Edmonton Journal

LET’S END THE SCI-FI TIME LOOP AND BUILD NEEDED SCHOOLS

Do we really have to relive the perennial war over Catholic-public joint-use facilities?

- PAULA SIMONS Commentary psimons@postmedia.com twitter.com/Paulatics www.facebook.com/EJPaulaSim­ons

The time loop is a favourite plot device in the Star Trek franchise.

In a classic time-loop episode, characters are forced to relive the same sequence of events, over and over, like Bill Murray in Groundhog Day.

But when it comes to time loops, Star Trek has nothing on Alberta education politics.

This week, Education Minister Dave Eggen told the Alberta School Boards Associatio­n he’d look more favourably upon funding requests from Catholic and public school boards who propose joint-use school projects.

“I certainly will encourage both capital projects and other programmin­g to be shared as much as possible. And you know, I’ll reward people who make those choices,” Eggen said.

That might not sound controvers­ial. But the Alberta Catholic School Trustees’ Associatio­n (ACSTA) makes it a policy to “oppose the joint use of school buildings with public school boards in any manner that has the effect of underminin­g or interrupti­ng the full permeation of Catholic values and beliefs.”

Any Catholic board considerin­g a joint school must get the approval of the trustees’ associatio­n and its local bishop first.

Eggen’s pronouncem­ent was hailed as a bold step by some, and as an assault on Catholic education by others.

But Eggen’s “new” policy is neither revolution­ary nor outrageous.

Alberta Education has long given priority to Catholic/public joint school projects, a policy championed by many a Tory education minister.
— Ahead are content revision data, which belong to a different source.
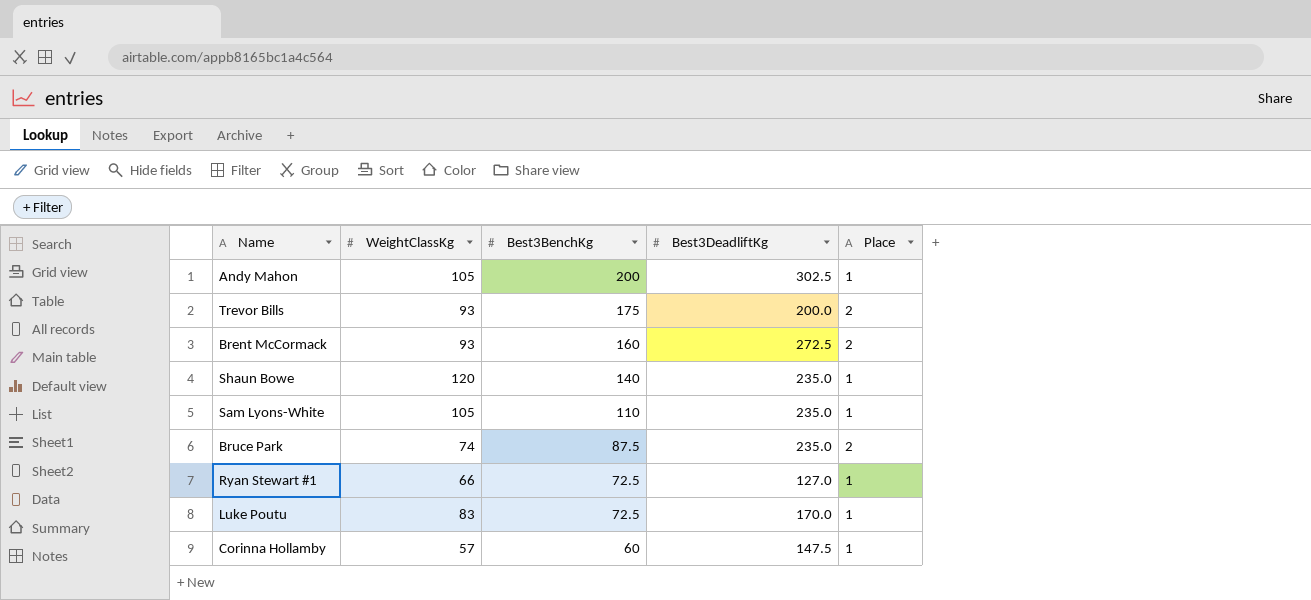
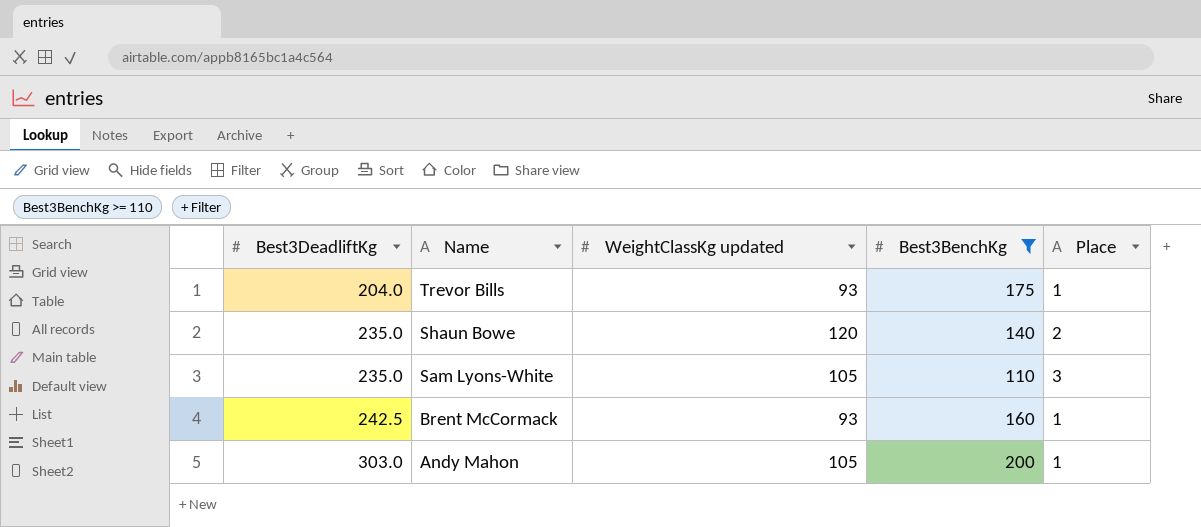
filter: none -> Best3BenchKg >= 110
row order: Best3BenchKg descending -> Best3DeadliftKg ascending
column Best3DeadliftKg | position: 4 -> 1
column name: WeightClassKg -> WeightClassKg updated
Trevor Bills | Best3DeadliftKg: 200.0 -> 204.0
Trevor Bills | Place: 2 -> 1
Shaun Bowe | Place: 1 -> 2
Sam Lyons-White | Place: 1 -> 3
Brent McCormack | Best3DeadliftKg: 272.5 -> 242.5
Brent McCormack | Place: 2 -> 1
Andy Mahon | Best3DeadliftKg: 302.5 -> 303.0

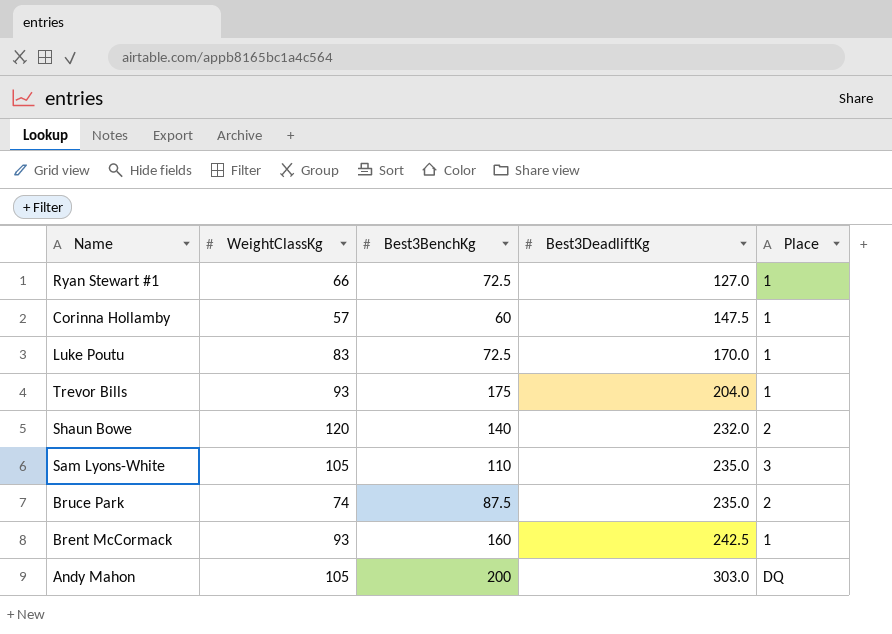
filter: Best3BenchKg >= 110 -> none
column name: WeightClassKg updated -> WeightClassKg
column Best3DeadliftKg | position: 1 -> 4
Shaun Bowe | Best3DeadliftKg: 235.0 -> 232.0
Andy Mahon | Place: 1 -> DQ

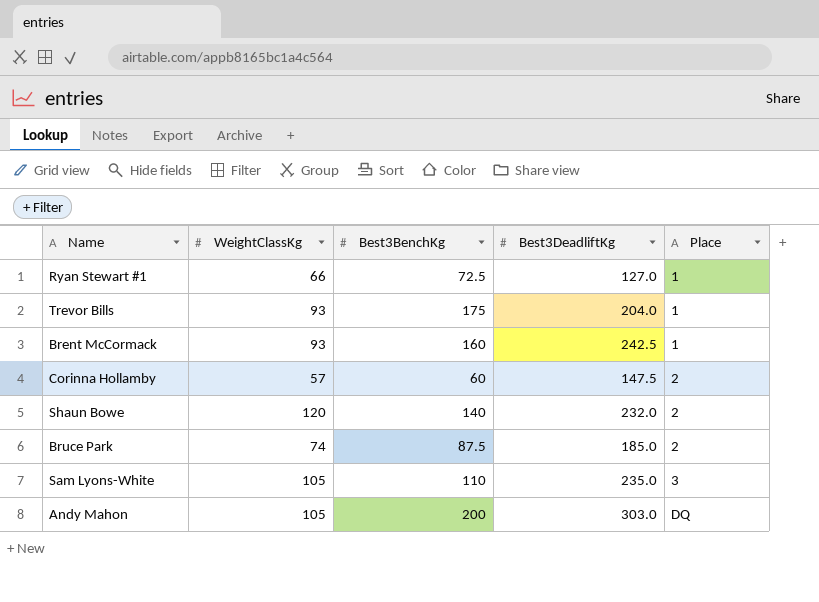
row order: Best3DeadliftKg ascending -> Place ascending
row Luke Poutu: 83 | 72.5 | 170.0 | 1 -> none
Corinna Hollamby | Place: 1 -> 2
Bruce Park | Best3DeadliftKg: 235.0 -> 185.0

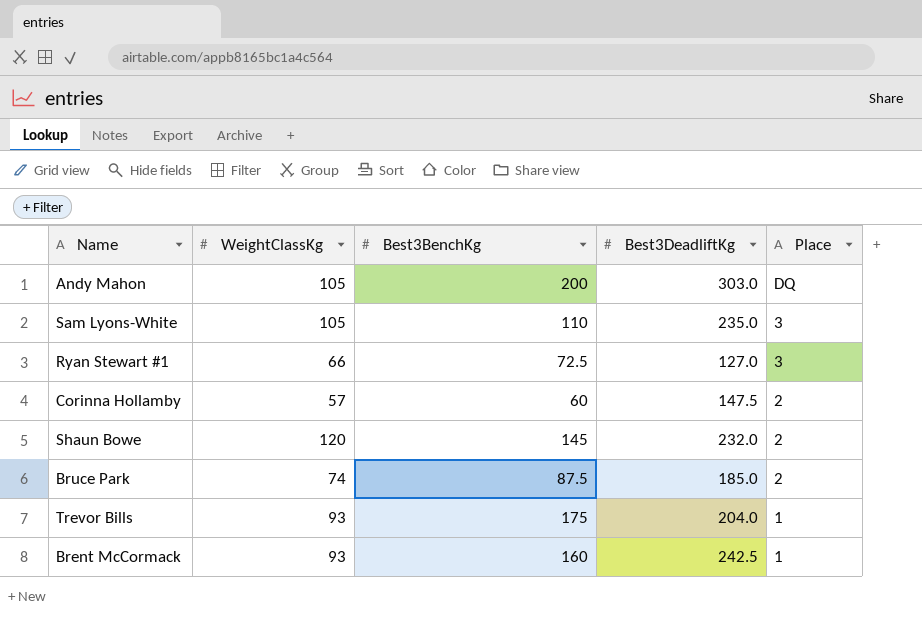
row order: Place ascending -> Place descending
Ryan Stewart #1 | Place: 1 -> 3
Shaun Bowe | Best3BenchKg: 140 -> 145

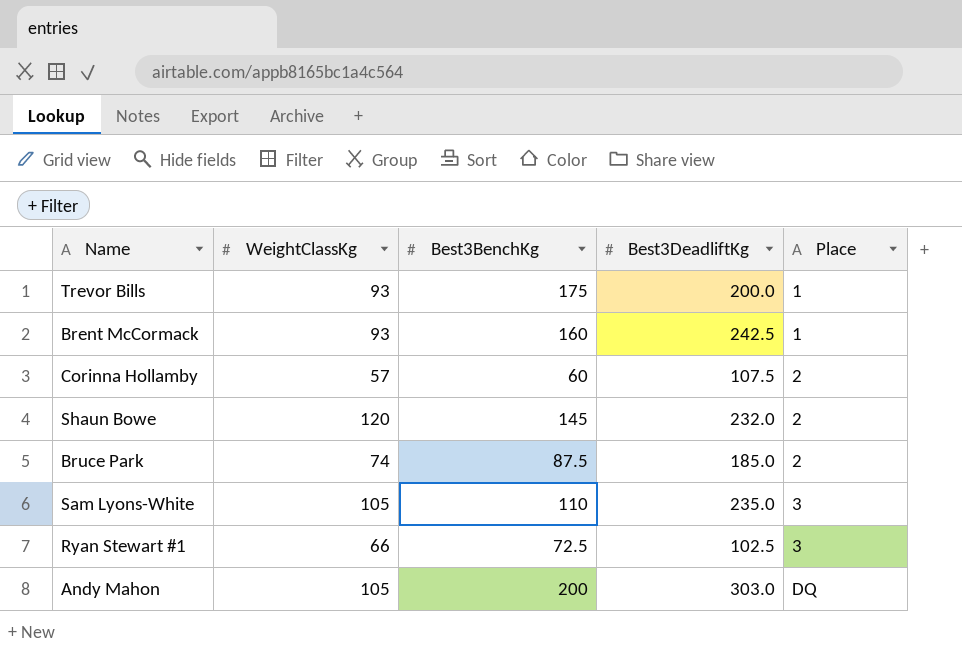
row order: Place descending -> Place ascending
Trevor Bills | Best3DeadliftKg: 204.0 -> 200.0
Corinna Hollamby | Best3DeadliftKg: 147.5 -> 107.5
Ryan Stewart #1 | Best3DeadliftKg: 127.0 -> 102.5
J. Percy Page and Holy Trinity high schools in Mill Woods were built in 1984, when Peter Lougheed was premier.

We have joint use/shared facility schools from Lethbridge in the south to Grimshaw and Fort McMurray in the north.

And here in the Edmonton area, we have a joint-use public/ separate school facility in Beaumont and another in Sherwood Park.

In our Star Trek time loop, the bishops and the ministers clash, over and over again, fighting the same fight. Meanwhile, down on the planet’s surface? Local school divisions just get on with the pragmatic task of getting schools built, in neighbourh­oods that need them.

The Elk Island Catholic and Elk Island Public school divisions opened their joint facility schools, Holy Spirit and Lakeland Ridge, in 2004.

The schools share one building, one set of playing fields. Each school has its own gym, but they back onto each other, with connecting doors, so they can be pooled for large afterschoo­l events such as basketball or volleyball tournament­s. There’s one mechanical system. The same custodians clean and maintain both halves of the building.

Over the years, the schools have ordered their furniture in bulk, and their parent councils have worked together on fundraisin­g efforts.

Michael Hauptman, superinten­dent of Elk Island Catholic, says that after 13 years, he has only one real regret.

“I would like to have seen more sharing of space,” he says. “It would be better if we had something like a shared library space in between.”

Sharing physical plant and maintenanc­e costs, he says, has meant the district can put more money back into the classroom. And never, he says, has the Catholic district felt that their autonomy or values were at risk.

“Really, it came down to a true partnershi­p. When you’re willing to make it work for both sides, you can accomplish anything.”

“Do you get two schools for the price of one? No, not really,” says Mark Liguori, superinten­dent of Elk Island Public. “You’re able to share space, and tables and things.

“But each is a separate school unto itself.”

The secret, they agree, is for the principals of the partner schools to work well together.

With both Holy Spirit and Lakeland Ridge filled to bursting, with Sherwood Park booming, Hauptman says they need more new schools on this model, with shared playing fields and shared transporta­tion corridors.

That seems like uncommon common sense to me. -In a typical Star Trek time-loop plot, the characters onscreen eventually realize they need to work together to solve the problem and break the loop.

That, of course, makes for entertaini­ng science-fiction. In real life, repeating the same patterns over and over is more like the definition of insanity.

But maybe, even here on Earth, it’s possible that cooperatio­n can break a cycle, and move the narrative forward. Because it’s long past time we stopped having this same political fight, over and over again, and just got on with the business of building the schools we need, where and when we need them.